Brian Ingerson wrote:
> I can live without class names for Scalars and Arrays, but Hashes are a
> must. Most perl objects map into Hashes.
> Even Array and Scalar ones can
> be serialized into Hashes.
Sounds interesting. How?
> Hashes work for all Python objects and
In C++ (or Java) you'd want to de-serialize map/list/scalar as standard
library hash/vector/string; this makes it difficult to provide an extra
"class" property to list/scalar.
> Classes will be in. I think we should allow these
> permutations since the syntax seems to allow them.
> We will need a disclaimer stating that not every
> YAML system will be able to preserve the round-trip
> information for some combinations, namely:
> a) Having & and * on the same line.
> b) Using # with @ or with a scalar
I'd rather say - "NO strict YAML 1.0 system" instead of "Not every YAML
system". These constructs simply aren't YAML 1.0, period. Otherwise, people
will be very surprised when they write:
x: #float 1.2
y: #float 3.4
And notice the YAML pretty printer strips away the '#float's.

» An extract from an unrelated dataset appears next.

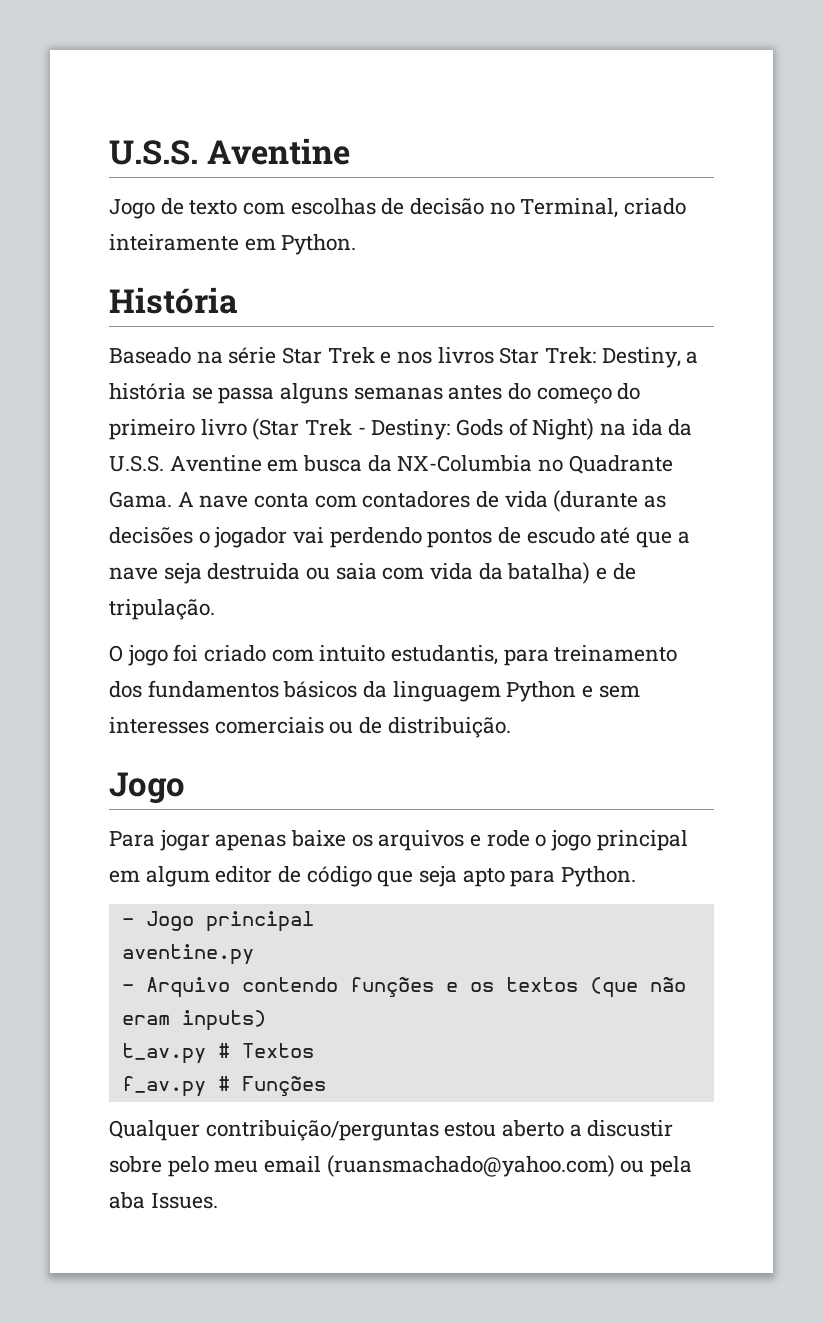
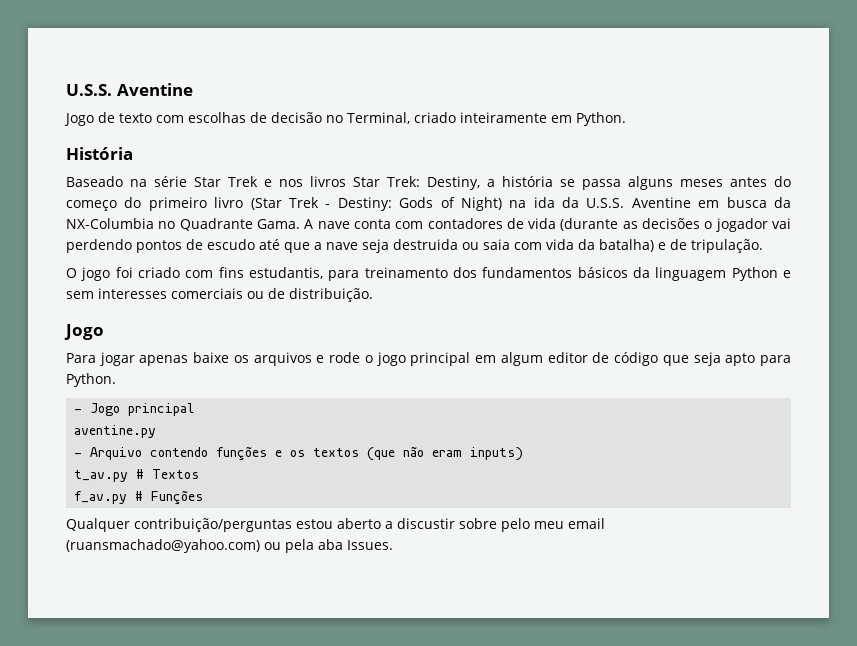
- Baseado na série Star Trek e nos livros Star Trek: Destiny, a história se passa alguns semanas antes do começo do primeiro livro (Star Trek - Destiny: Gods of Night) na ida da U.S.S. Aventine em busca da NX-Columbia no Quadrante Gama.
+ Baseado na série Star Trek e nos livros Star Trek: Destiny, a história se passa alguns meses antes do começo do primeiro livro (Star Trek - Destiny: Gods of Night) na ida da U.S.S. Aventine em busca da NX-Columbia no Quadrante Gama.
- O jogo foi criado com intuito estudantis, para treinamento dos fundamentos básicos da linguagem Python e sem interesses comerciais ou de distribuição.
+ O jogo foi criado com fins estudantis, para treinamento dos fundamentos básicos da linguagem Python e sem interesses comerciais ou de distribuição.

Let's think a sec about *why* we want to add classes. It seems they are
intended to allow a de-serialization into application-specific native data
types (that is, something other then Hash/Vector/String).
I think that 99% of the time, the application specific data type is an
object class (like "point", above). In which case it is represented in YAML
as a map, with a key for each data member. It follows that the data type for
each key is already determined by the map's class; e.g., class "point"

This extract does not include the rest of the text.